**Problem description**
Looking at the data below, count the lines that contain the string "模具与压机匹配表". Write only the total.

-------- Data supplied --------

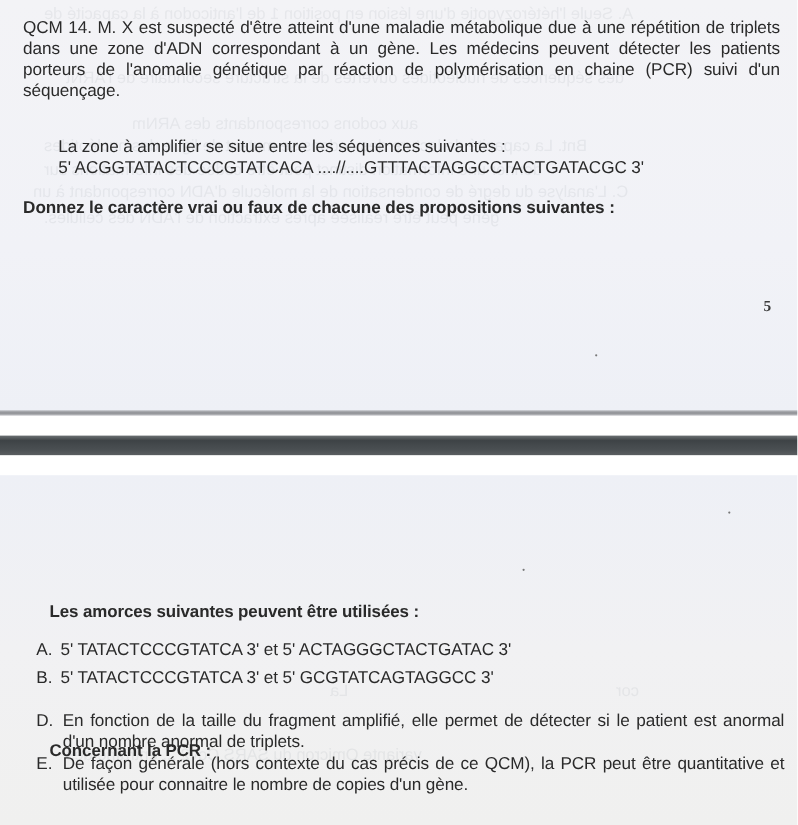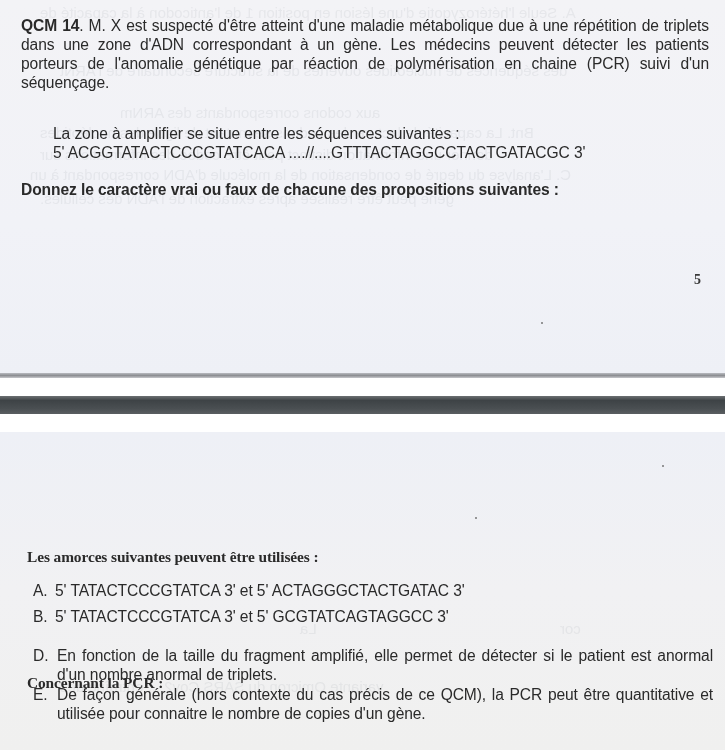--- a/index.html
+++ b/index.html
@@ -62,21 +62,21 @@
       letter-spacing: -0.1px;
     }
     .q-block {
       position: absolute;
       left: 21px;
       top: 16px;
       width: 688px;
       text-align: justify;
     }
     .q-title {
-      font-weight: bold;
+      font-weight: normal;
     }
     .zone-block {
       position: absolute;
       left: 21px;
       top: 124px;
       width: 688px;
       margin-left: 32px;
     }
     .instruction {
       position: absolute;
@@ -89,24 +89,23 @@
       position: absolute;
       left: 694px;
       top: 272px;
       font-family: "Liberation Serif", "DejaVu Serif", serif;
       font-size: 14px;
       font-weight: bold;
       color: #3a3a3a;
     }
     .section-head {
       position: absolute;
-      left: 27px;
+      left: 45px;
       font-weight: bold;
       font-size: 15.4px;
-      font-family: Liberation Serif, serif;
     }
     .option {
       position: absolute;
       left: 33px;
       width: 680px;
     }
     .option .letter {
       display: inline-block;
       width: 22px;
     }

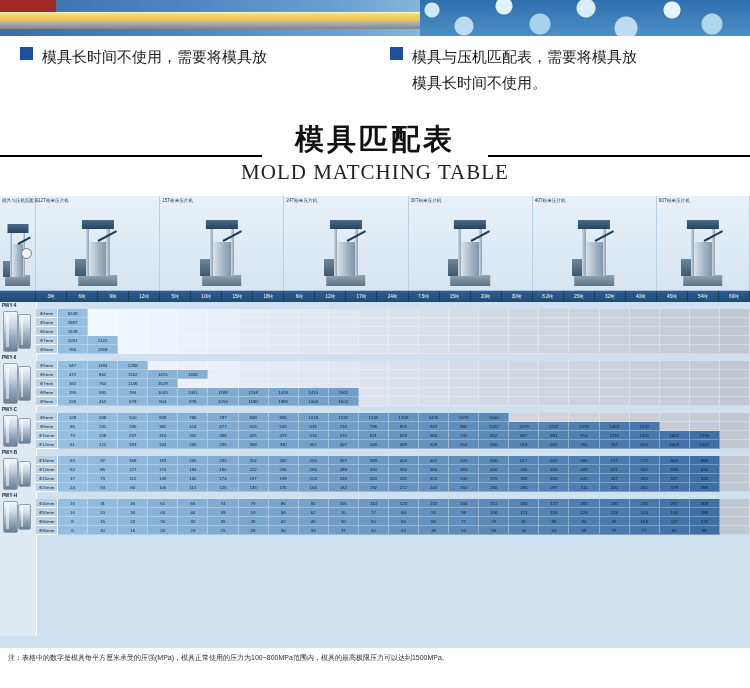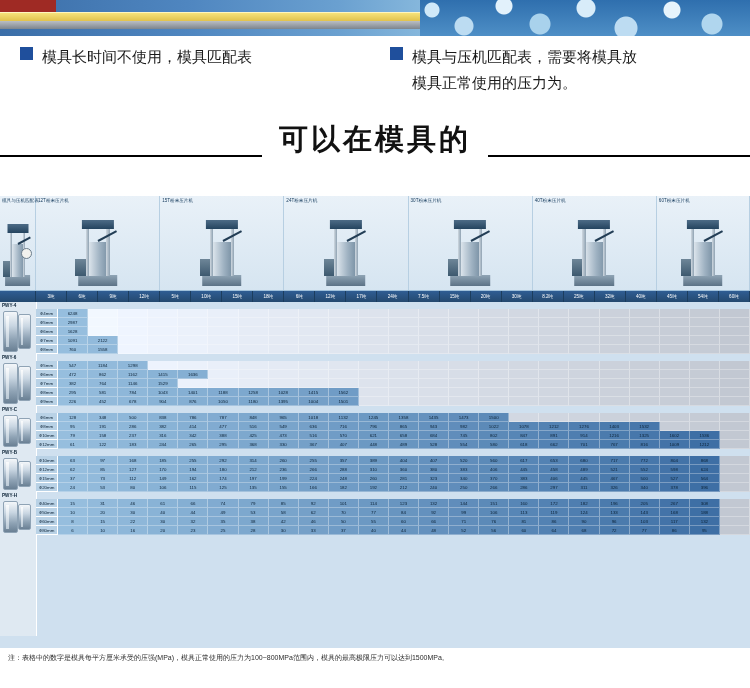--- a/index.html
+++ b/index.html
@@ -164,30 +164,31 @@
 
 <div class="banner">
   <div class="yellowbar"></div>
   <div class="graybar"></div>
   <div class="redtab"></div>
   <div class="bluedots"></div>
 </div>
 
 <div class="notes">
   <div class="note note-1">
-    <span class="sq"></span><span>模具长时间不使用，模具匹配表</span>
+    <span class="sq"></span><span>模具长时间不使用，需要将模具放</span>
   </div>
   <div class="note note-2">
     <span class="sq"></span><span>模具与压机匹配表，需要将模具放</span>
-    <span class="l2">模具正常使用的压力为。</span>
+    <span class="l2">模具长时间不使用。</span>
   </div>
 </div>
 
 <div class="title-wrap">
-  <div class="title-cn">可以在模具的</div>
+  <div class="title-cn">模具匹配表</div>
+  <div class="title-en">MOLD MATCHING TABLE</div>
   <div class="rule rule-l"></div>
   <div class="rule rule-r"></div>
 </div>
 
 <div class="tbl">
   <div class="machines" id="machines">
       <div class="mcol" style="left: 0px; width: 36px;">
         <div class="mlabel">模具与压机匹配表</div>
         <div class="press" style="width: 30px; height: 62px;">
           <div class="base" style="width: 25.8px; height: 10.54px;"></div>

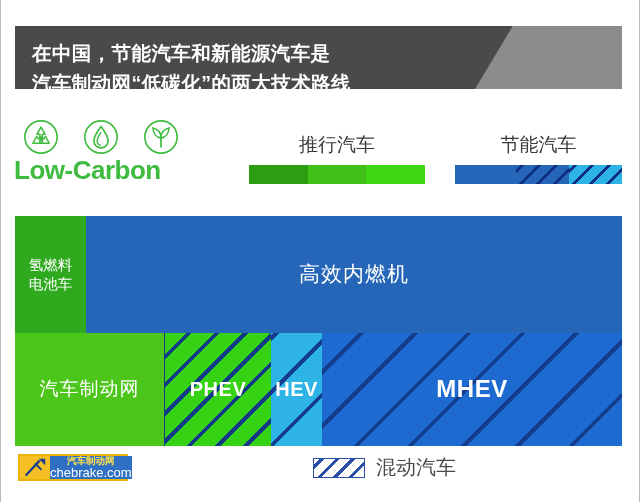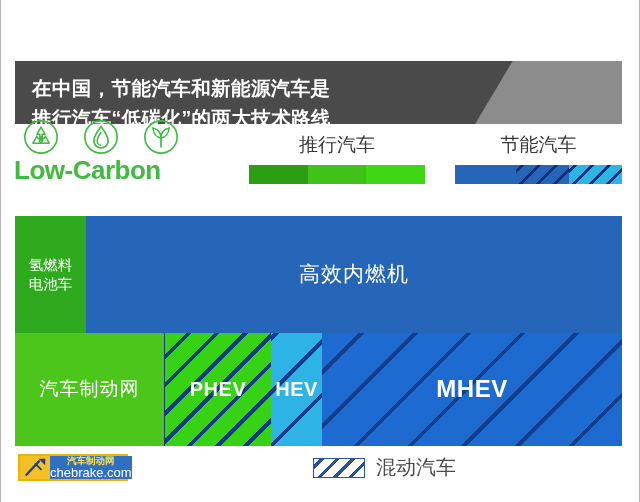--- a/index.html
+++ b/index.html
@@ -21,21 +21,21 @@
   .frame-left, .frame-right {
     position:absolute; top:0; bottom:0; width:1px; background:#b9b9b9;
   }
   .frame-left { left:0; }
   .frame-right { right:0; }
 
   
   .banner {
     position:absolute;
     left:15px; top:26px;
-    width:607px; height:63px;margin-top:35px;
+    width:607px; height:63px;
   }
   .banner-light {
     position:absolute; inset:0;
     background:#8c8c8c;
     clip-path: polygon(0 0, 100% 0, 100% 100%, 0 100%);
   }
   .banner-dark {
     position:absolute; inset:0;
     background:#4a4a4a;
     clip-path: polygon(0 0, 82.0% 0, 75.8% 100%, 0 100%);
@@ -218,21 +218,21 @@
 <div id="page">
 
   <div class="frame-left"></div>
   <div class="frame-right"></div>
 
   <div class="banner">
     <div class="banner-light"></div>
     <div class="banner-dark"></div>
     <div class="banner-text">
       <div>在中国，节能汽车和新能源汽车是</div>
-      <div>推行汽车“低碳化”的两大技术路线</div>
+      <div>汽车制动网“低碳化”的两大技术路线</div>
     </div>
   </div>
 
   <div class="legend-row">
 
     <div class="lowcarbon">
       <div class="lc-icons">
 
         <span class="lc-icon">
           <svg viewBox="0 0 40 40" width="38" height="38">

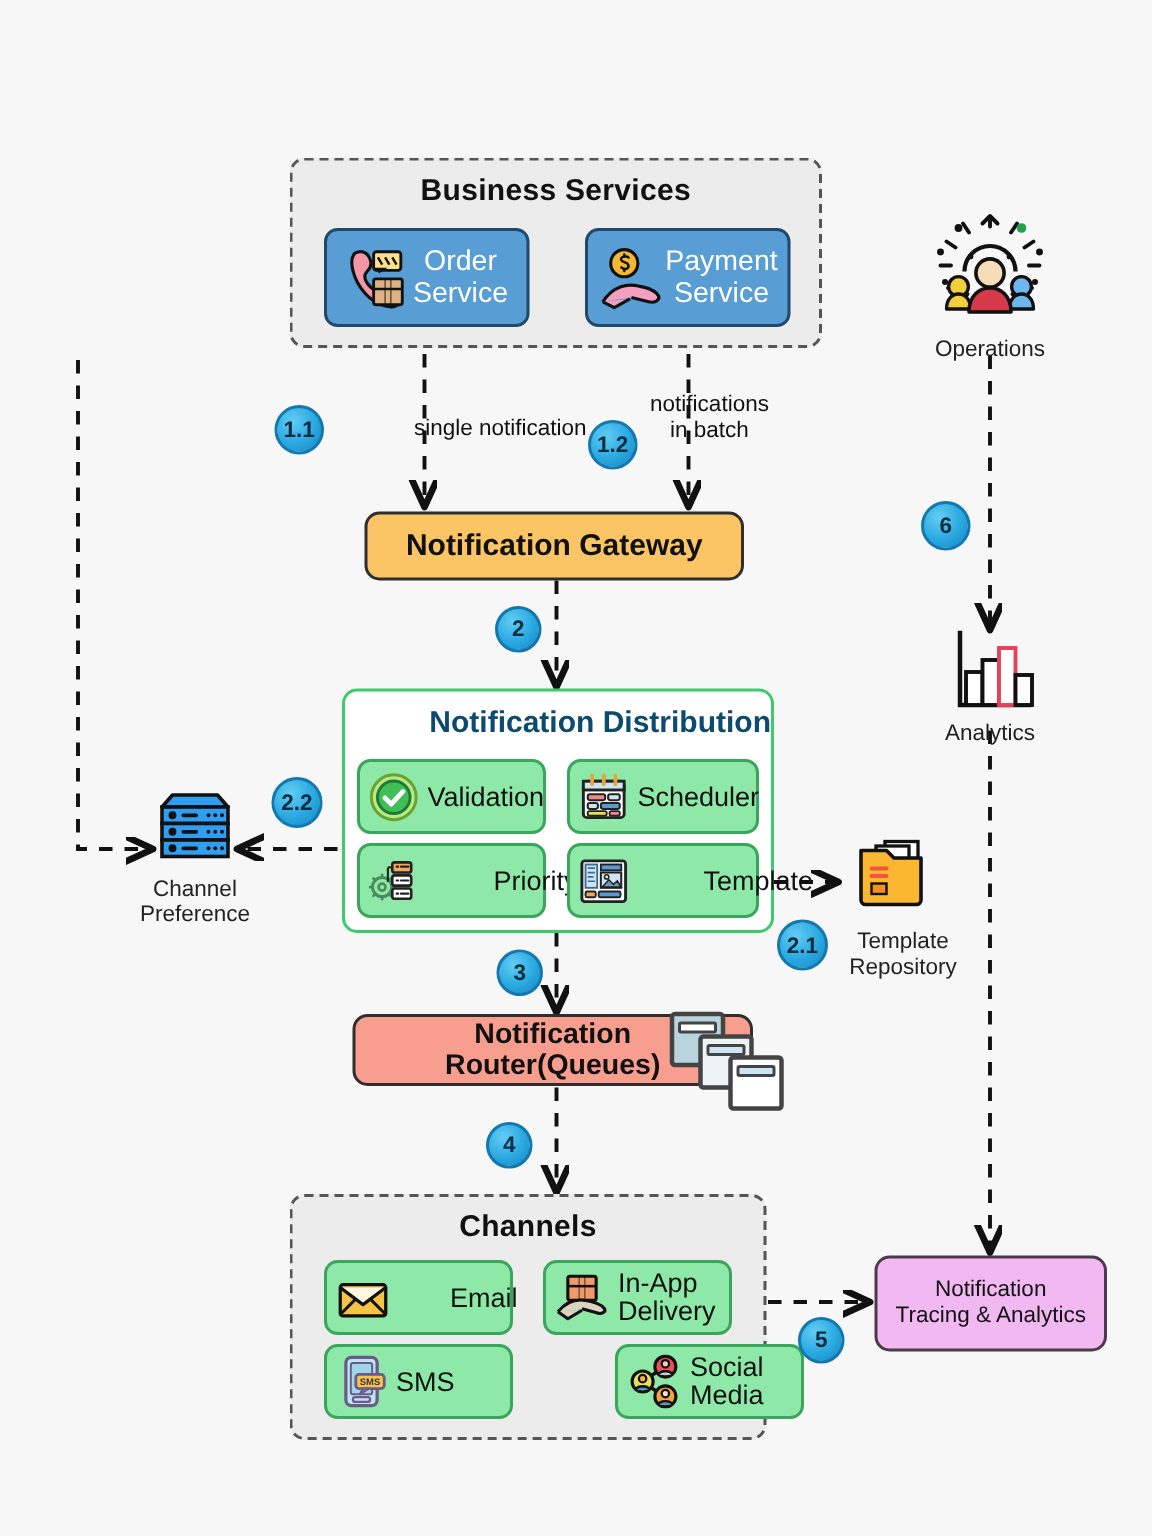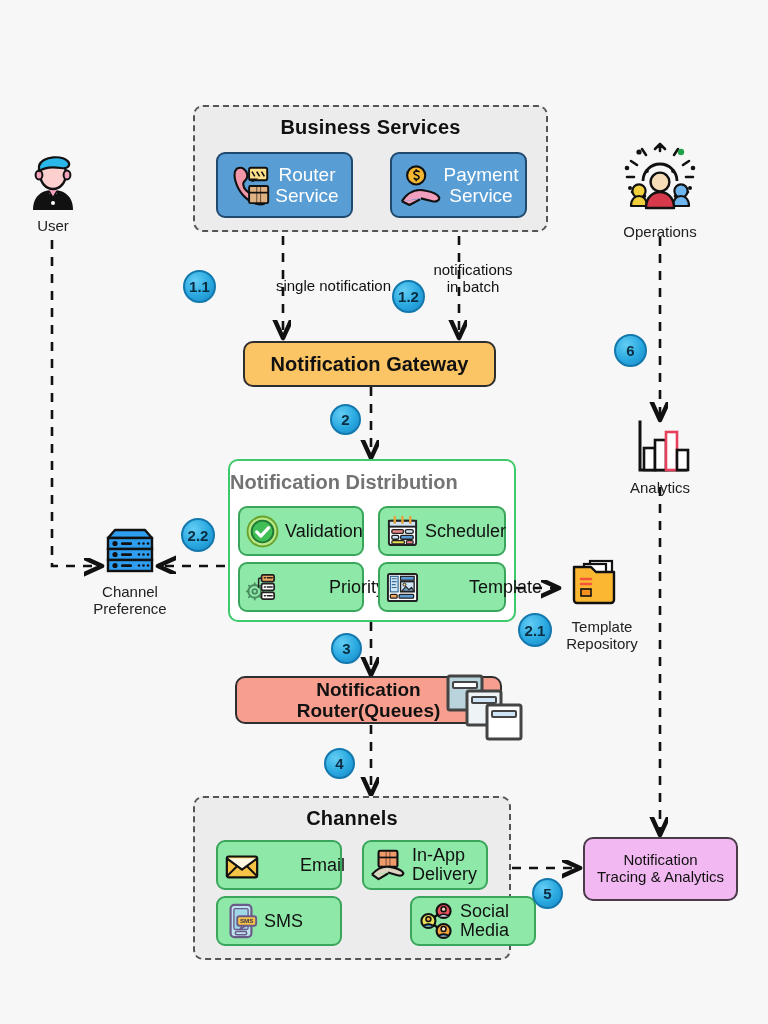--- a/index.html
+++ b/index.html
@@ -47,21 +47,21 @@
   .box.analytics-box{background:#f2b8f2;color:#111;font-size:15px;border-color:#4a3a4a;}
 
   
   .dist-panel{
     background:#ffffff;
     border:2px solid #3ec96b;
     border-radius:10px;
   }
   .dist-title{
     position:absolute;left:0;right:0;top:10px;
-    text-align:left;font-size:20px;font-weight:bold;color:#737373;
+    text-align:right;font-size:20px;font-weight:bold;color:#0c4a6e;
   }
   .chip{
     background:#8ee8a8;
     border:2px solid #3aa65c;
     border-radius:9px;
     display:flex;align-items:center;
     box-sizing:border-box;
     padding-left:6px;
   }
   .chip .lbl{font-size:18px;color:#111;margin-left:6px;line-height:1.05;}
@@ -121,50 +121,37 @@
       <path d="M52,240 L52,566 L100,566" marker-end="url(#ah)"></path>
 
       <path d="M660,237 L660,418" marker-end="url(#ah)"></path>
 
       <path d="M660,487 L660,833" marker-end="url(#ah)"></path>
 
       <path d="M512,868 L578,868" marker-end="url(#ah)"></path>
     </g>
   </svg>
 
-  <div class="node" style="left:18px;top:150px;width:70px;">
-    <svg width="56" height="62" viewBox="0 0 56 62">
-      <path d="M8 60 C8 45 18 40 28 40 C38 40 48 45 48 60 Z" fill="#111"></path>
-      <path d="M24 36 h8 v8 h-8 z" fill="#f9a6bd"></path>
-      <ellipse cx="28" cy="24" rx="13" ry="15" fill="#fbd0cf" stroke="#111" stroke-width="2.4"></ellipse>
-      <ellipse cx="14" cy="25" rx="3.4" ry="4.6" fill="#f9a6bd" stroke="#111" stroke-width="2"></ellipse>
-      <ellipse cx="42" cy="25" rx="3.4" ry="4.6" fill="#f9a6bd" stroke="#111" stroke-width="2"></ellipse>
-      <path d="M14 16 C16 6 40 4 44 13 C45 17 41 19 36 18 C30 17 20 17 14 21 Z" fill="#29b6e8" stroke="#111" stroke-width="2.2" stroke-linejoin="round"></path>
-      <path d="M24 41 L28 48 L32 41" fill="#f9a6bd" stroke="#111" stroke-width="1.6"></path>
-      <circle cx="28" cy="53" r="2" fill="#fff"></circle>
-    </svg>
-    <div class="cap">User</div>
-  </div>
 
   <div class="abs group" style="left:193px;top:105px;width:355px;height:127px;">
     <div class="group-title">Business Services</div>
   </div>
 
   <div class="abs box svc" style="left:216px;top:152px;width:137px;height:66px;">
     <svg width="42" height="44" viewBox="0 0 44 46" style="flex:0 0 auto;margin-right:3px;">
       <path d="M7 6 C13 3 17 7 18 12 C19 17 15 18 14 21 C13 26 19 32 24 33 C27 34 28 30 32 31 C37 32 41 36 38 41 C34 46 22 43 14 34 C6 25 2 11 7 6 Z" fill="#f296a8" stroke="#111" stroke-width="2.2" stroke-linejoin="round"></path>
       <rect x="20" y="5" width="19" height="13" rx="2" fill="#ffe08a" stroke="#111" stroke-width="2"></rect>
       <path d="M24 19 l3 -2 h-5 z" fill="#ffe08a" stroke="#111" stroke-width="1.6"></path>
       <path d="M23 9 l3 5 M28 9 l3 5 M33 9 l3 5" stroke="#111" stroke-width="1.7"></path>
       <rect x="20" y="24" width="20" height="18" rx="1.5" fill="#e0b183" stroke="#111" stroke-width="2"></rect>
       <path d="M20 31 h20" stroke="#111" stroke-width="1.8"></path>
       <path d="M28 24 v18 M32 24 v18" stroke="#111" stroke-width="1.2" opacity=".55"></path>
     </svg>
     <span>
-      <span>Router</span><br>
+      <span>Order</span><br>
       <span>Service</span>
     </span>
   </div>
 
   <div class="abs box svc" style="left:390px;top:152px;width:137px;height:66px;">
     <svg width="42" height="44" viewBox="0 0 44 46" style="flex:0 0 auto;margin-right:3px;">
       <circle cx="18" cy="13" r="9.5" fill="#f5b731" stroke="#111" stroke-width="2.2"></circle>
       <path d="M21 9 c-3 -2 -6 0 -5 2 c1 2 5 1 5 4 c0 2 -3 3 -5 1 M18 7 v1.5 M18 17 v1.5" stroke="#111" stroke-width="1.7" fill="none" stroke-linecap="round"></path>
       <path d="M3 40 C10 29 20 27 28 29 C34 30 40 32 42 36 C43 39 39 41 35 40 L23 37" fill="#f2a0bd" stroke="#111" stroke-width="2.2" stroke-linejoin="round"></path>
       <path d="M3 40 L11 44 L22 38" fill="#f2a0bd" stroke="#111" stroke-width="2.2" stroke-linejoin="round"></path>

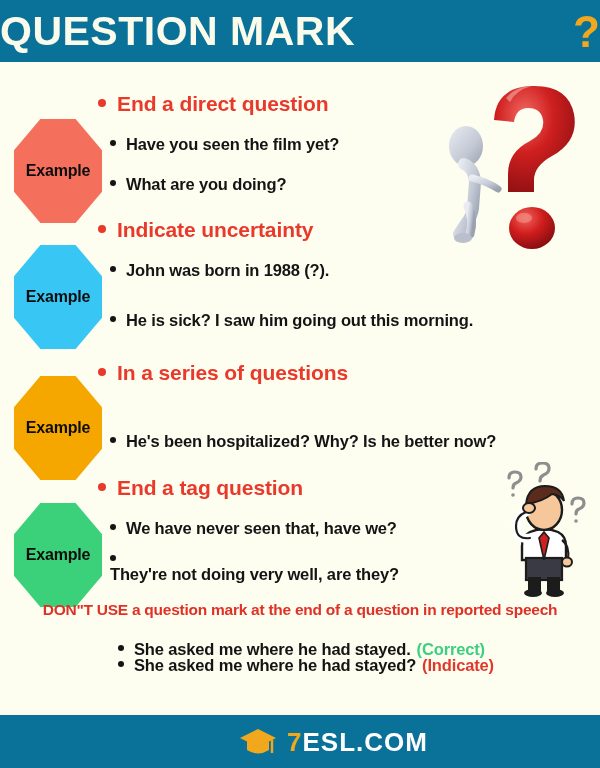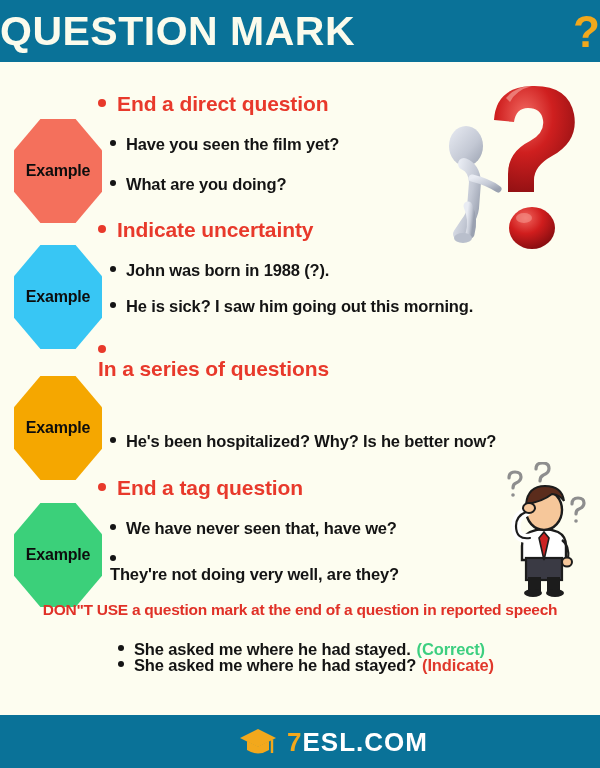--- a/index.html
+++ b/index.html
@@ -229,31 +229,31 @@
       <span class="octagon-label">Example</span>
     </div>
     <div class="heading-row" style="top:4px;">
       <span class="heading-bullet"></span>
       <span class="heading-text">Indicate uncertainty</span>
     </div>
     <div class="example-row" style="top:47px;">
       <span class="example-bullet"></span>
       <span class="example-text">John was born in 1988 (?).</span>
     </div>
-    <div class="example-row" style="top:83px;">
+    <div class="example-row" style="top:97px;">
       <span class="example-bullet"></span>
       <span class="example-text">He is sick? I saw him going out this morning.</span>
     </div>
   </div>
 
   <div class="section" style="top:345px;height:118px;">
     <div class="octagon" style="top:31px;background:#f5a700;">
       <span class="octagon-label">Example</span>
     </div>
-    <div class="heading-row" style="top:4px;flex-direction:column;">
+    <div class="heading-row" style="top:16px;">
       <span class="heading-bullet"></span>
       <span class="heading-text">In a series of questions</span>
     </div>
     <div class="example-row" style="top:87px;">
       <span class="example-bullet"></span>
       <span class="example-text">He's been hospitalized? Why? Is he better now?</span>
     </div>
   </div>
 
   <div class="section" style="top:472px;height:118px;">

--------

**Reply**
2